- [TASK ITEM]:
Nothing but the lines from the one containing "- This library" through the one containing "the extension instead.", both included, should be given again, each exactly as written below.

- [RECORDED INFORMATION]:

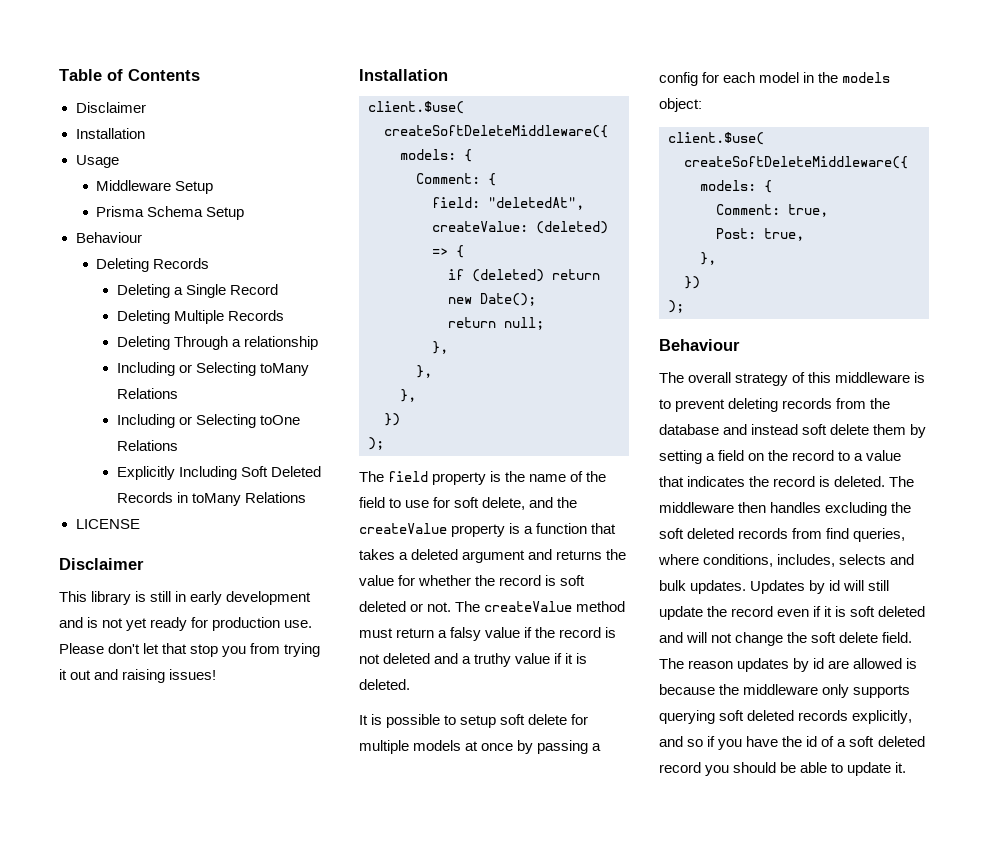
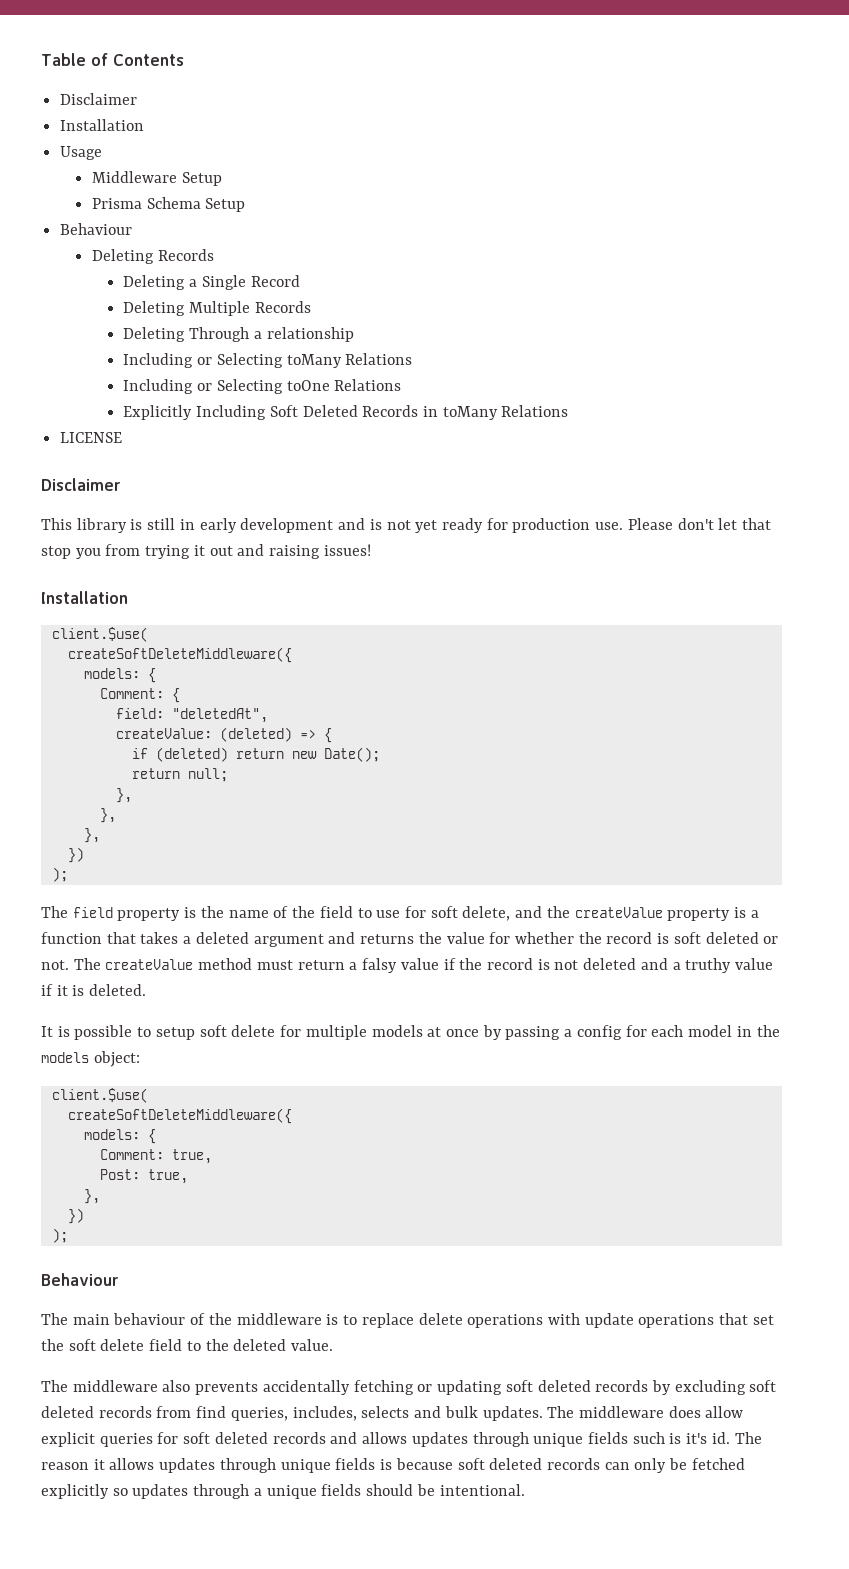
- The overall strategy of this middleware is to prevent deleting records from the database and instead soft delete them by setting a field on the record to a value that indicates the record is deleted. The middleware then handles excluding the soft deleted records from find queries, where conditions, includes, selects and bulk updates.
+ The main behaviour of the middleware is to replace delete operations with update operations that set the soft delete field to the deleted value.
+ The middleware also prevents accidentally fetching or updating soft deleted records by excluding soft deleted records from find queries, includes, selects and bulk updates.
- Updates by id will still update the record even if it is soft deleted and will not change the soft delete field. The reason updates by id are allowed is because the middleware only supports querying soft deleted records explicitly, and so if you have the id of a soft deleted record you should be able to update it.
+ The middleware does allow explicit queries for soft deleted records and allows updates through unique fields such is it's id. The reason it allows updates through unique fields is because soft deleted records can only be fetched explicitly so updates through a unique fields should be intentional.

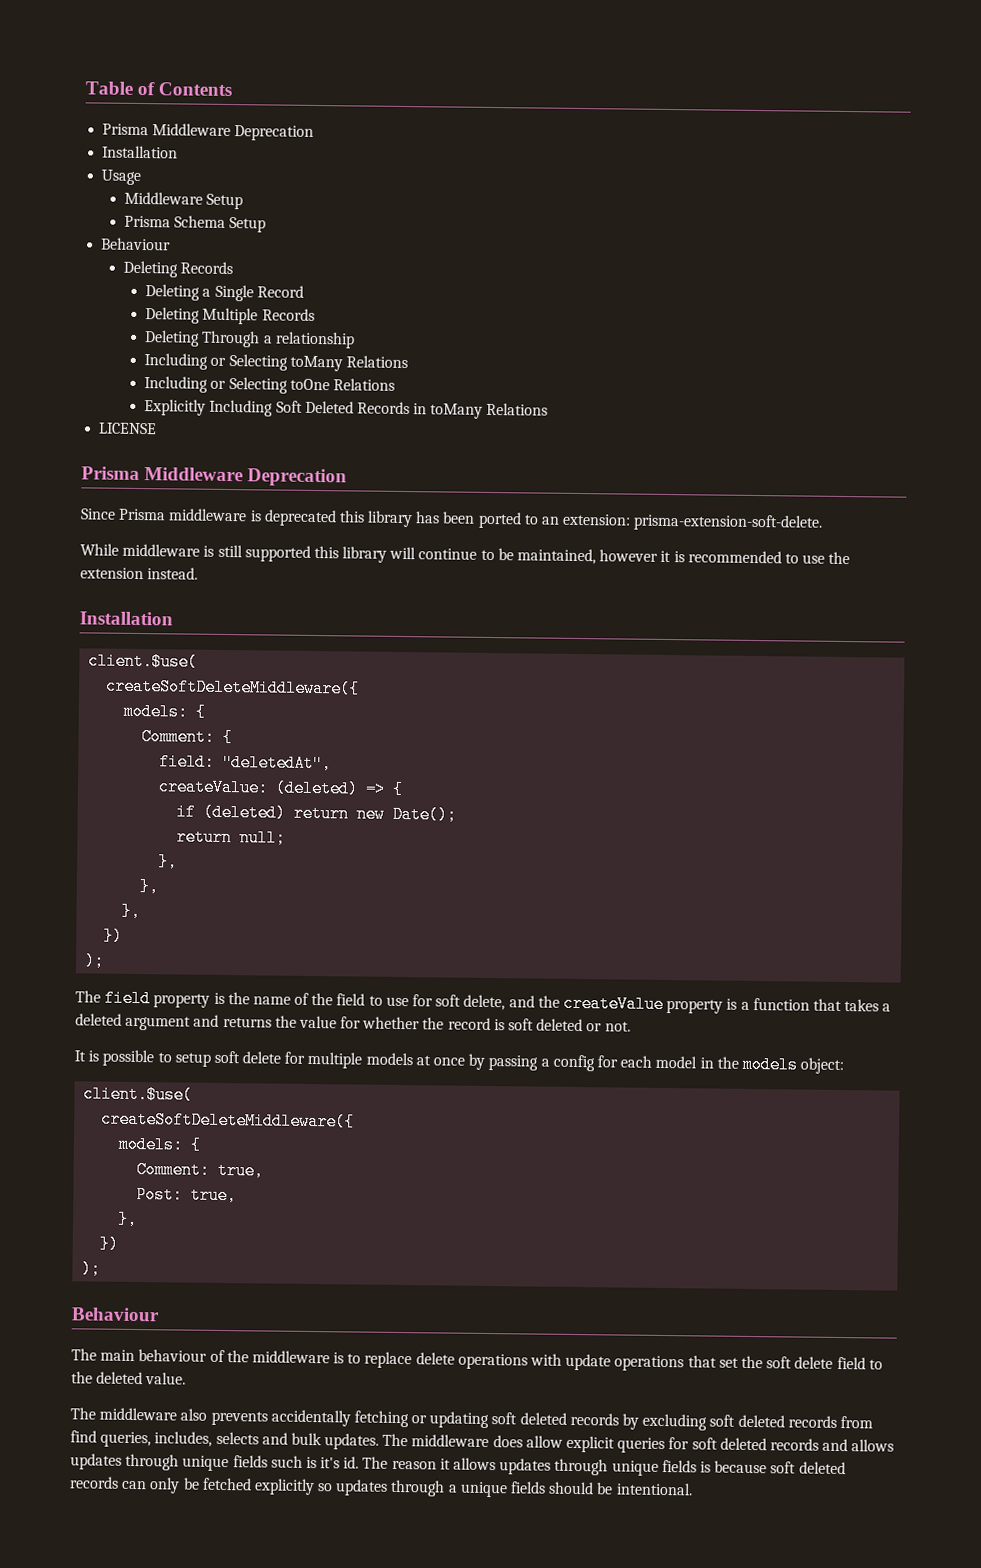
  Table of Contents
- Disclaimer
+ Prisma Middleware Deprecation
  LICENSE
- Disclaimer
- This library is still in early development and is not yet ready for production use. Please don't let that stop you from trying it out and raising issues!
+ Prisma Middleware Deprecation
+ Since Prisma middleware is deprecated this library has been ported to an extension: prisma-extension-soft-delete.
+ While middleware is still supported this library will continue to be maintained, however it is recommended to use the extension instead.
- The createValue method must return a falsy value if the record is not deleted and a truthy value if it is deleted.

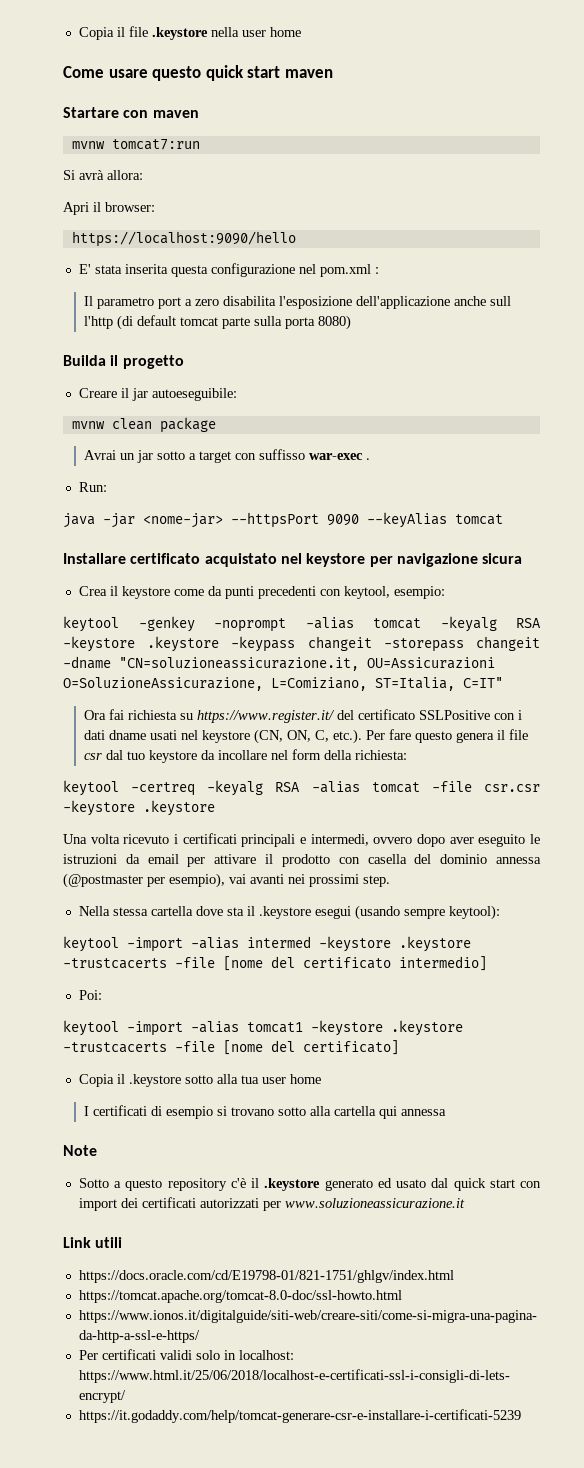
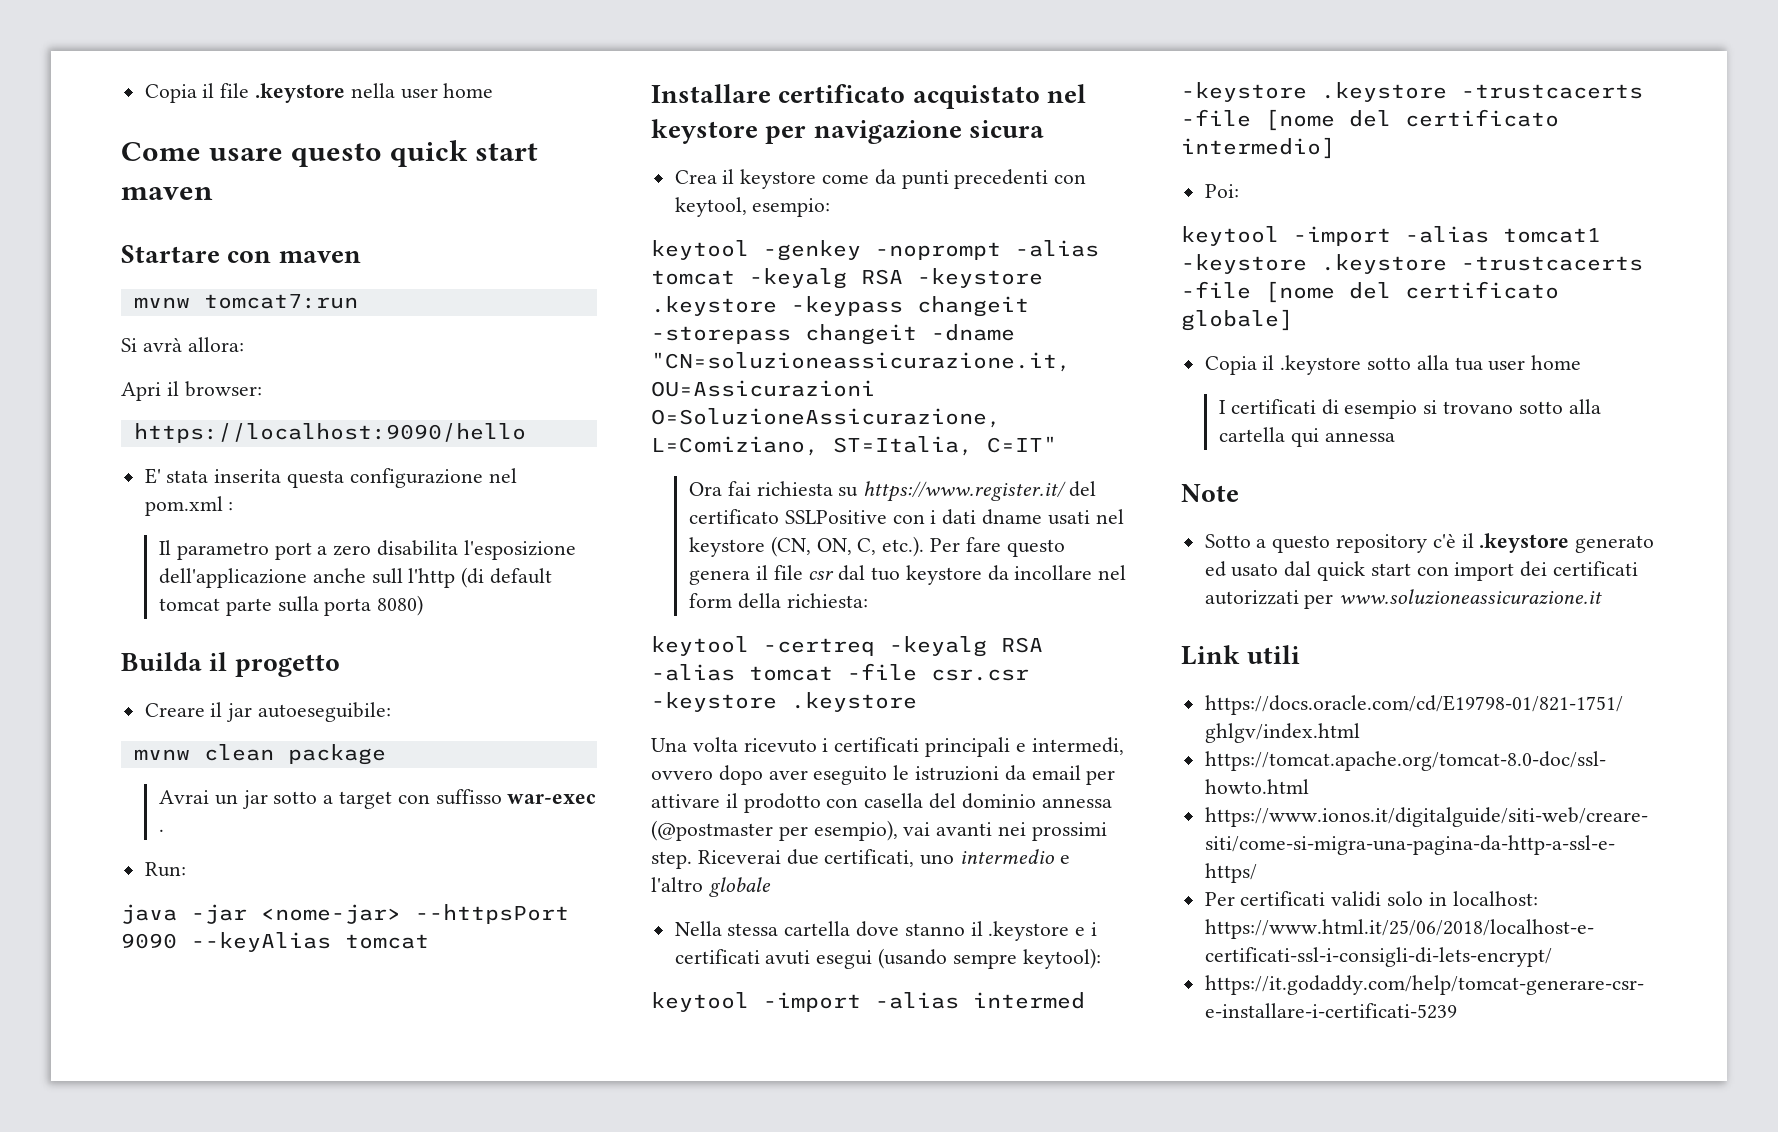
+ Riceverai due certificati, uno intermedio e l'altro globale
- Nella stessa cartella dove sta il .keystore esegui (usando sempre keytool):
+ Nella stessa cartella dove stanno il .keystore e i certificati avuti esegui (usando sempre keytool):
- keytool -import -alias tomcat1 -keystore .keystore -trustcacerts -file [nome del certificato]
+ keytool -import -alias tomcat1 -keystore .keystore -trustcacerts -file [nome del certificato globale]

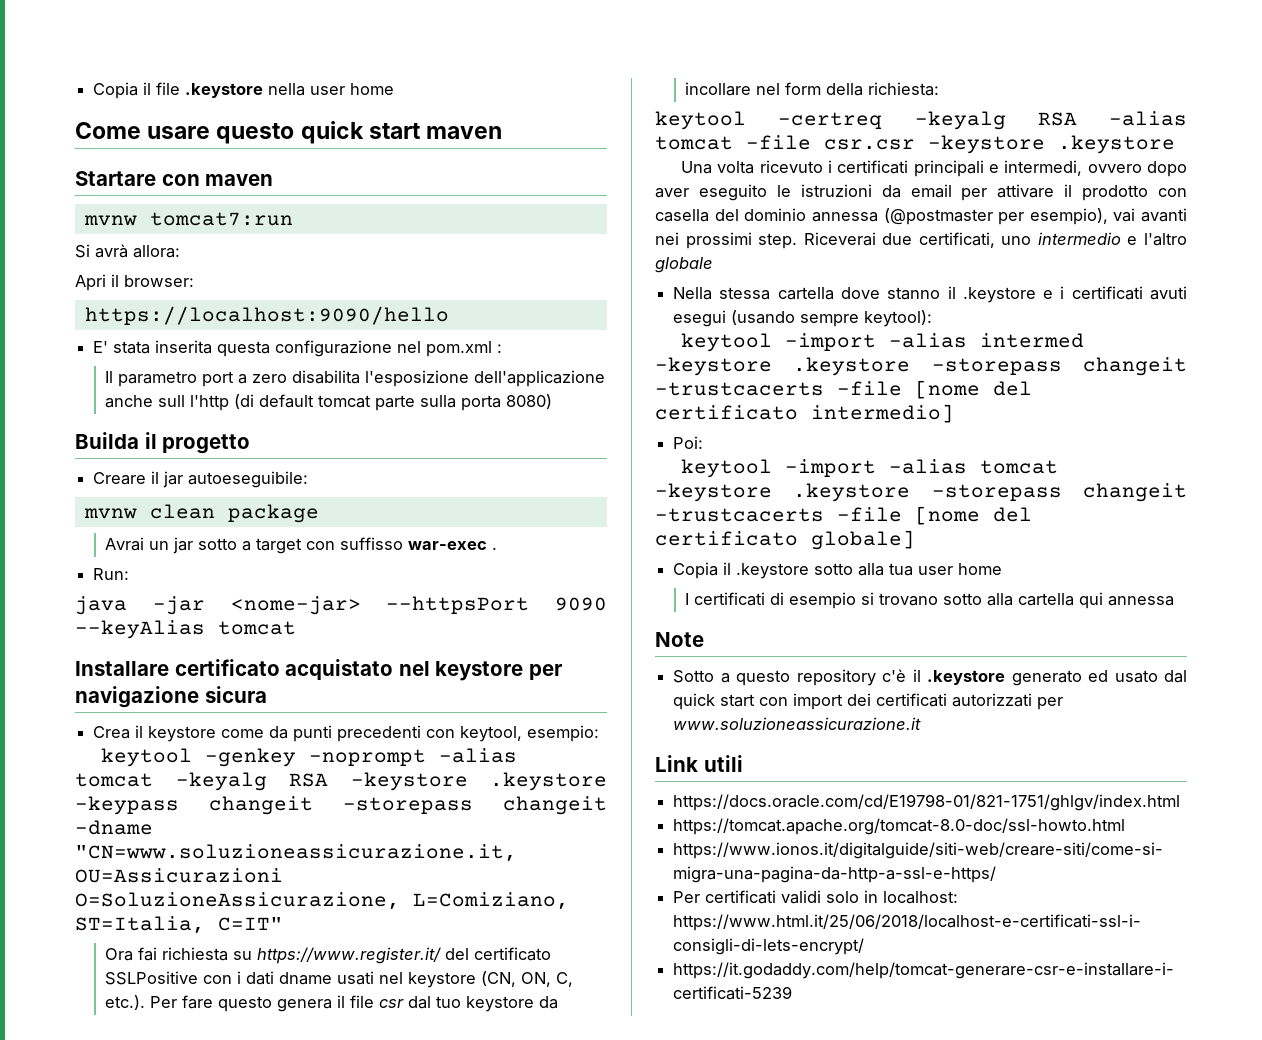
- keytool -genkey -noprompt -alias tomcat -keyalg RSA -keystore .keystore -keypass changeit -storepass changeit -dname "CN=soluzioneassicurazione.it, OU=Assicurazioni O=SoluzioneAssicurazione, L=Comiziano, ST=Italia, C=IT"
+ keytool -genkey -noprompt -alias tomcat -keyalg RSA -keystore .keystore -keypass changeit -storepass changeit -dname "CN=www.soluzioneassicurazione.it, OU=Assicurazioni O=SoluzioneAssicurazione, L=Comiziano, ST=Italia, C=IT"
- keytool -import -alias intermed -keystore .keystore -trustcacerts -file [nome del certificato intermedio]
+ keytool -import -alias intermed -keystore .keystore -storepass changeit -trustcacerts -file [nome del certificato intermedio]
- keytool -import -alias tomcat1 -keystore .keystore -trustcacerts -file [nome del certificato globale]
+ keytool -import -alias tomcat -keystore .keystore -storepass changeit -trustcacerts -file [nome del certificato globale]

- [ANSWER FOR THE TASK]:
- This library is still in early development and is not yet ready for production use. Please don't let that stop you from trying it out and raising issues!
+ Prisma Middleware Deprecation
+ Since Prisma middleware is deprecated this library has been ported to an extension: prisma-extension-soft-delete.
+ While middleware is still supported this library will continue to be maintained, however it is recommended to use the extension instead.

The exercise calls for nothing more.